> YOUR TASK
Go through the material and pull out every line with the string "méteres" in it.

> PROVIDED DATA
== == ==

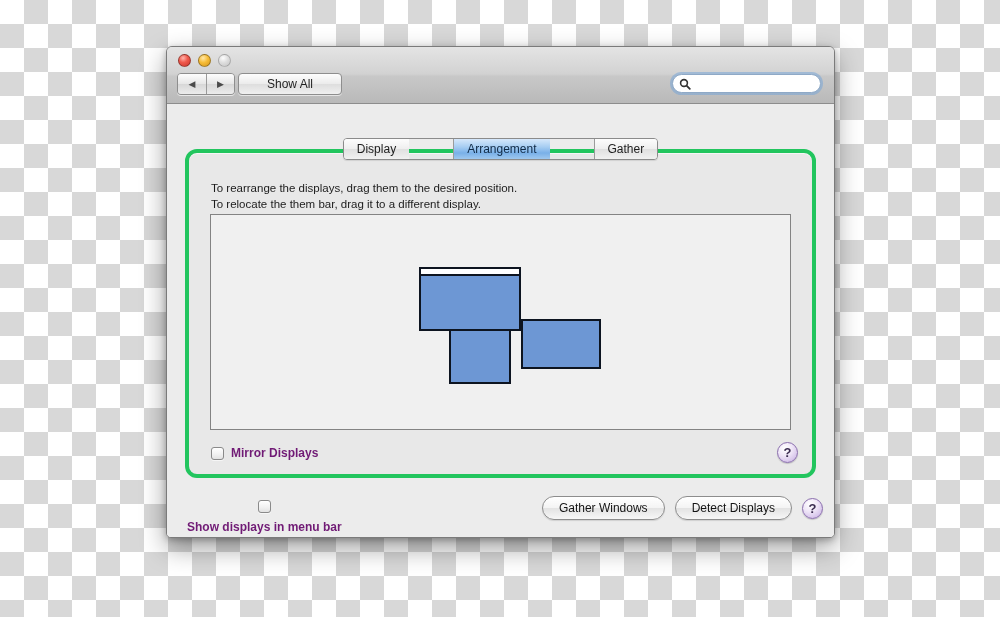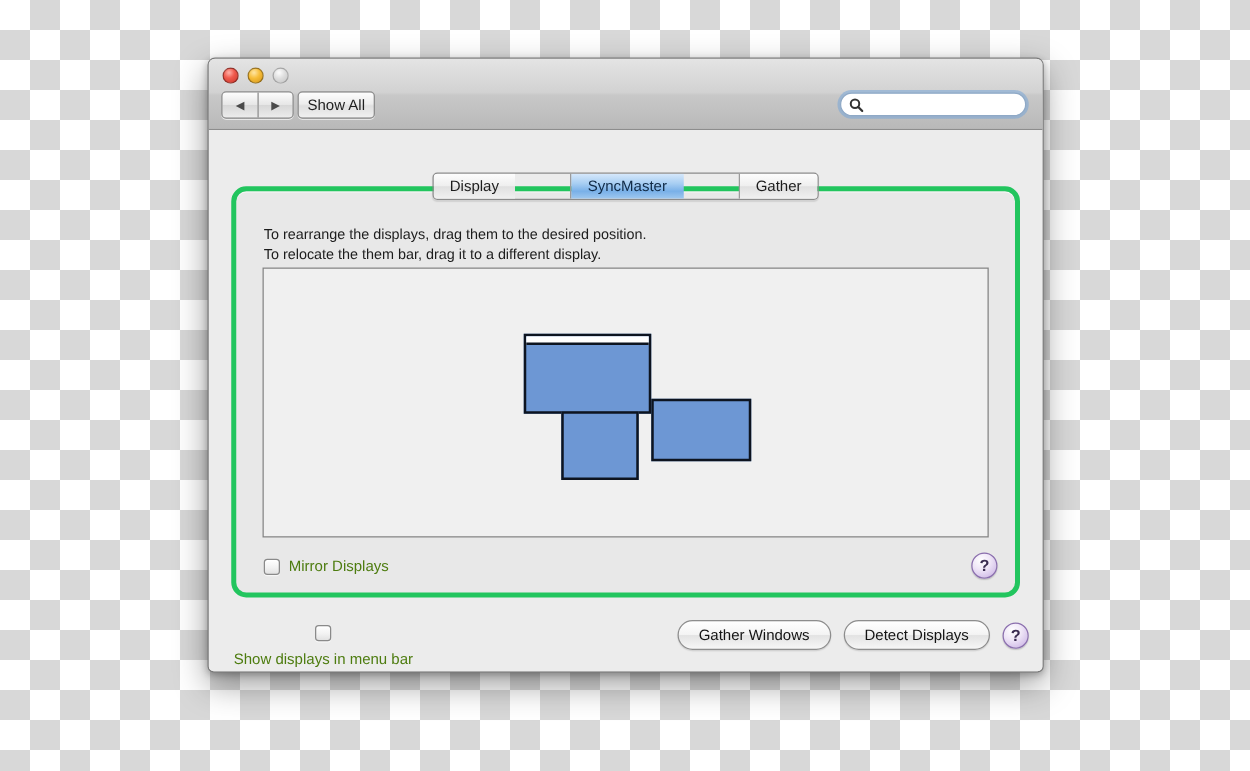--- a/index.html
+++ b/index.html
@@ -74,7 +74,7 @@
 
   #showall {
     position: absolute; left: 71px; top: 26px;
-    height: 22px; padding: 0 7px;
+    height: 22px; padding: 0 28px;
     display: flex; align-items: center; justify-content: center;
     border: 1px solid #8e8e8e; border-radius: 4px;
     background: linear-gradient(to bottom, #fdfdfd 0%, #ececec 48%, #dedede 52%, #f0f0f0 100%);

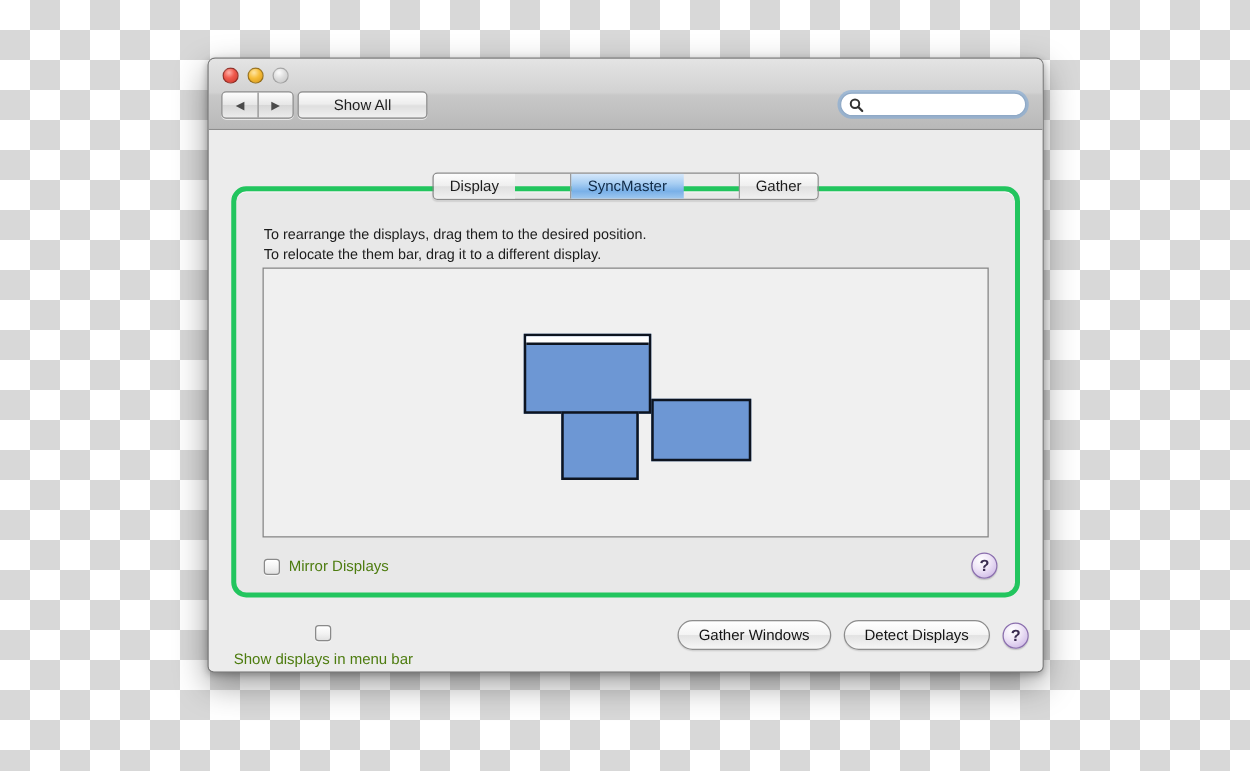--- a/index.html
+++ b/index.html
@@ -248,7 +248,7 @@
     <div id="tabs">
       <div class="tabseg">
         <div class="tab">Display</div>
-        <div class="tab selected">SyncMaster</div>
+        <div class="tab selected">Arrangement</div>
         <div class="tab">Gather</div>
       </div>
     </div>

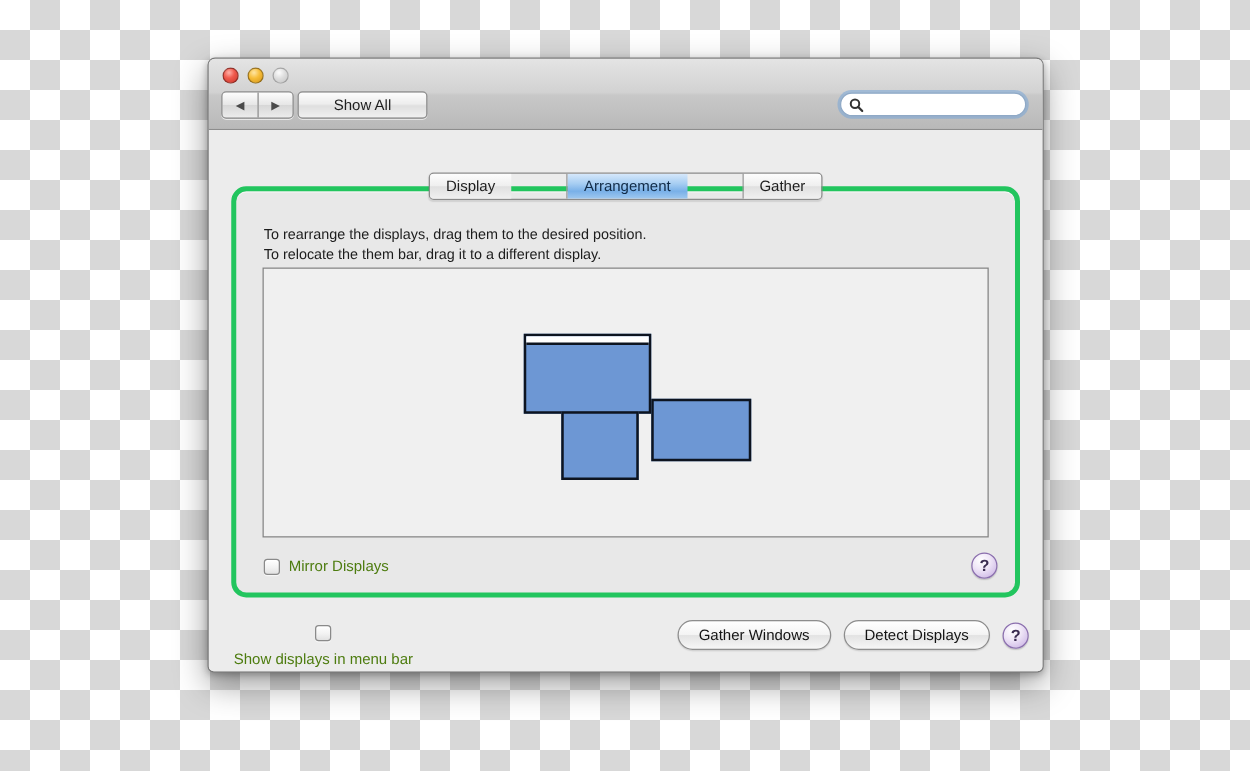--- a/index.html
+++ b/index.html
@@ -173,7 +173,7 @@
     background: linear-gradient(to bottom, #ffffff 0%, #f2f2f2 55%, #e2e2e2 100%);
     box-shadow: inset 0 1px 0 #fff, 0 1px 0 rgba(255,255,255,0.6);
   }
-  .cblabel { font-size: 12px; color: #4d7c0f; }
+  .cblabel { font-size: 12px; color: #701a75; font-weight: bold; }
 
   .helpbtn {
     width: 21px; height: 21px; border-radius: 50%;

== == ==

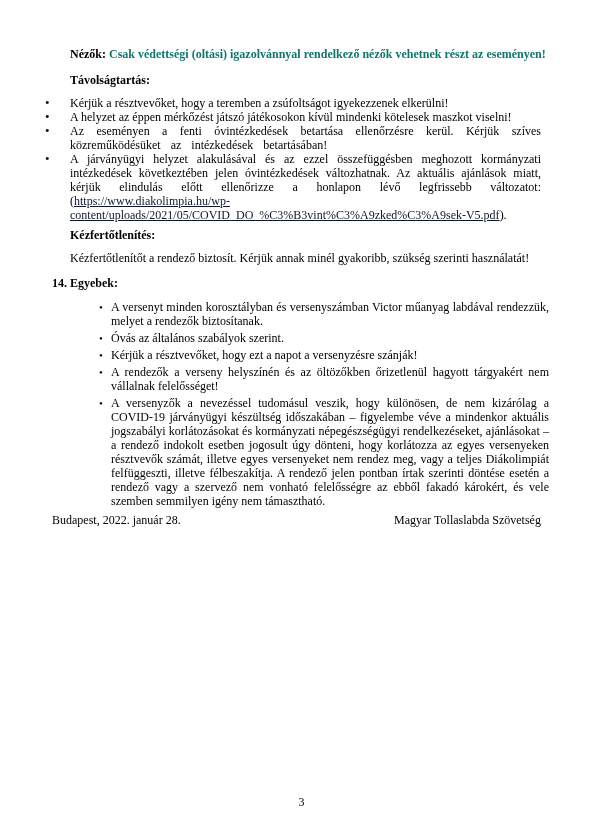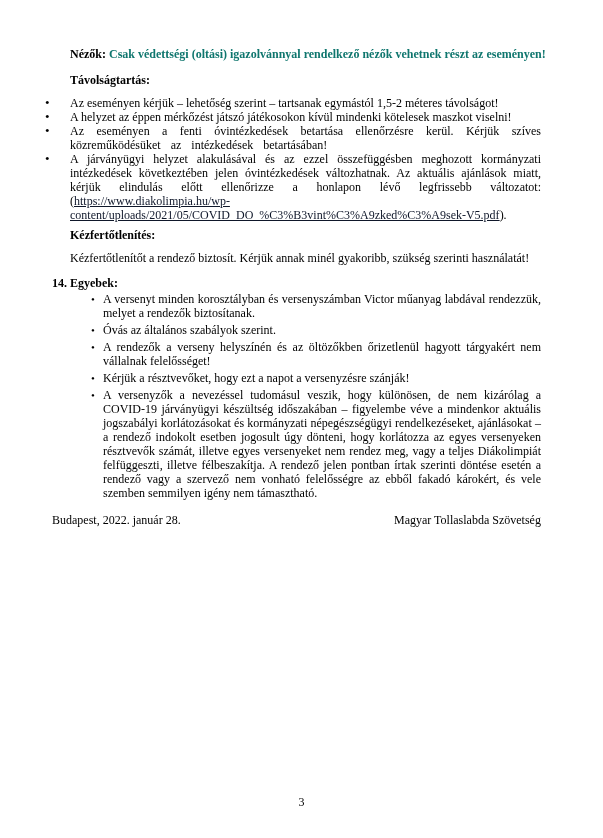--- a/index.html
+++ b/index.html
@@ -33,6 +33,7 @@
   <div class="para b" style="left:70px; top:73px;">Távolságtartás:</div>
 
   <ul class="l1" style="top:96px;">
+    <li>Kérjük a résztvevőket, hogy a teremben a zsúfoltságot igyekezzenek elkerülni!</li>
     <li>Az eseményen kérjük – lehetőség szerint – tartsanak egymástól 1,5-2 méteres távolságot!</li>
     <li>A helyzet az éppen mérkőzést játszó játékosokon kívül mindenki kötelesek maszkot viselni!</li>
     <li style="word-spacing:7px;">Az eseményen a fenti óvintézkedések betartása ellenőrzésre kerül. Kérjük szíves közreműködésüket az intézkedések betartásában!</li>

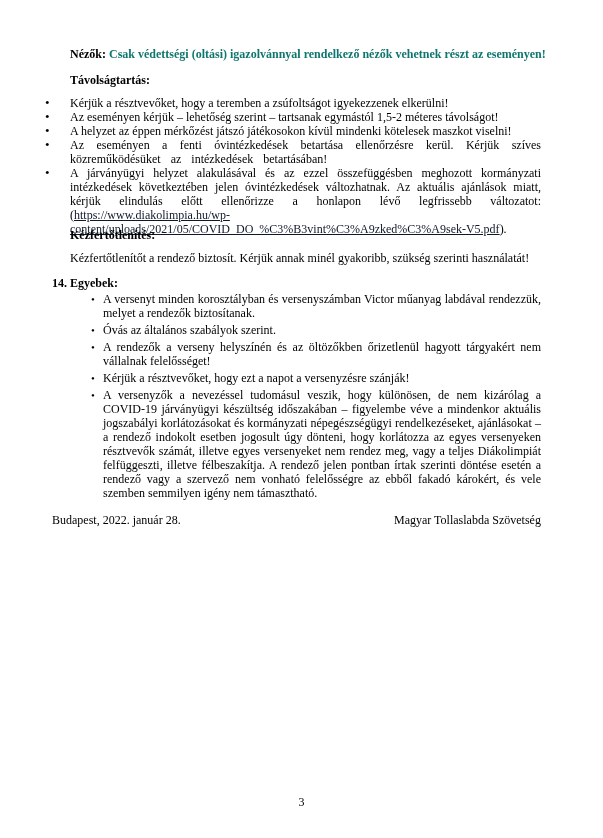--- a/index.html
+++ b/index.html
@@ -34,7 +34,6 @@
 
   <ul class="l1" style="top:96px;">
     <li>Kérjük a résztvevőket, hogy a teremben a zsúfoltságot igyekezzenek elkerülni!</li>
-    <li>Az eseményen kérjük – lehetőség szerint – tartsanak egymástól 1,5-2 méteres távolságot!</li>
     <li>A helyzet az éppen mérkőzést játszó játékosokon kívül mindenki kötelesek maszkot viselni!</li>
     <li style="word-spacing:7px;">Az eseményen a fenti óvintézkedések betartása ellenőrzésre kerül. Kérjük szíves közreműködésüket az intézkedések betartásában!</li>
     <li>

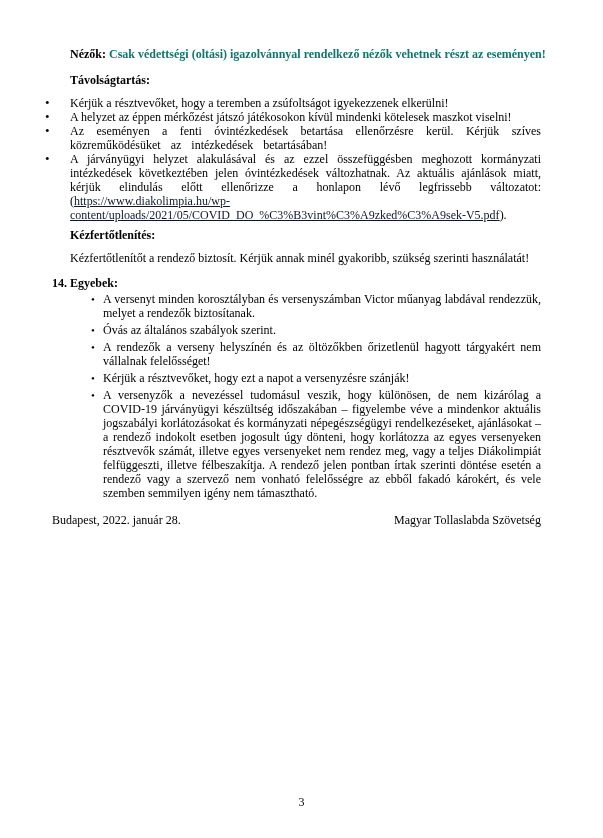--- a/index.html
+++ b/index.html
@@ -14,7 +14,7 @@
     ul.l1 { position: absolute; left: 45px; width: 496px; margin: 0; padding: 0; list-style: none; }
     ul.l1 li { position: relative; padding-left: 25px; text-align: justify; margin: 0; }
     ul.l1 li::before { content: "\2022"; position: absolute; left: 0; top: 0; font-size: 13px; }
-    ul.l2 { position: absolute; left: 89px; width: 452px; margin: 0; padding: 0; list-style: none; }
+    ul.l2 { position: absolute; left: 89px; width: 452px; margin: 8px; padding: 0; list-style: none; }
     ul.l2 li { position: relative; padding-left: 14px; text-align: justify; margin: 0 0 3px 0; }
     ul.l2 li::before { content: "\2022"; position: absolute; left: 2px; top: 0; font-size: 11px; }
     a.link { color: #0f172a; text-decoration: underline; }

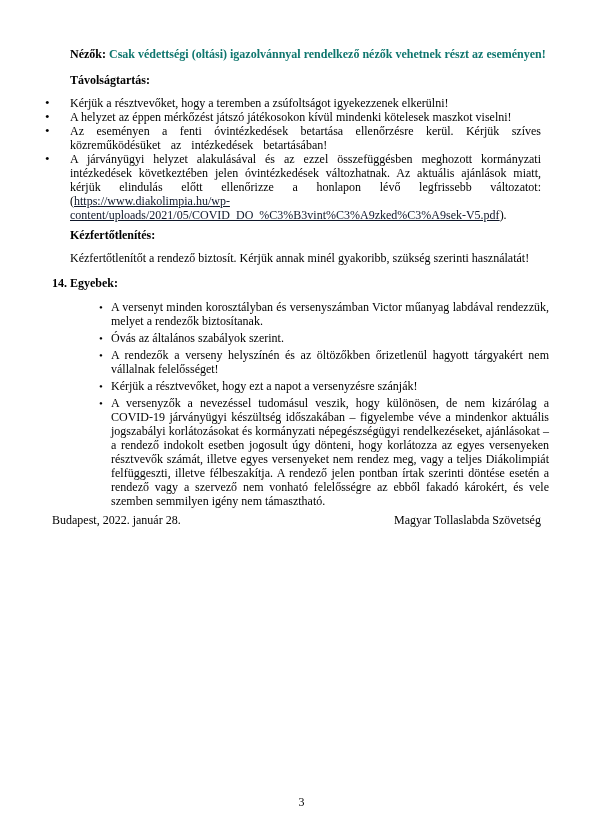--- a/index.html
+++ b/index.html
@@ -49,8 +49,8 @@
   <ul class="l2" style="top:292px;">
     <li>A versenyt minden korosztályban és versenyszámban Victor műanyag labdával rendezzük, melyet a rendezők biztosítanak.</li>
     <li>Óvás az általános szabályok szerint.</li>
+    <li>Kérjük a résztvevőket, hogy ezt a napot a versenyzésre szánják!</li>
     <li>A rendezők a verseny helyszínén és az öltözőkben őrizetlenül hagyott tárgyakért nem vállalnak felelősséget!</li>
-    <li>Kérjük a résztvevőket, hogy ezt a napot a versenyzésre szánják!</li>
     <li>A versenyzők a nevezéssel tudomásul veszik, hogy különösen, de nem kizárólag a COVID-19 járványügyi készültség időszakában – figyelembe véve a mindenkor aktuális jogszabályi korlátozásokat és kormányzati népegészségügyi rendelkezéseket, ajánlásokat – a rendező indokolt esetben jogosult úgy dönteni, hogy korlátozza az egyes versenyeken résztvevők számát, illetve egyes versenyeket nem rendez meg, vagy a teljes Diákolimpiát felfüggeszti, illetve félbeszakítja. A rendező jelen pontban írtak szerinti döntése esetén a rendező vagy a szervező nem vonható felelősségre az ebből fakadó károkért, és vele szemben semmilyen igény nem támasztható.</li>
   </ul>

== == ==

> TASK OUTPUT
     <li>Az eseményen kérjük – lehetőség szerint – tartsanak egymástól 1,5-2 méteres távolságot!</li>
-    <li>Az eseményen kérjük – lehetőség szerint – tartsanak egymástól 1,5-2 méteres távolságot!</li>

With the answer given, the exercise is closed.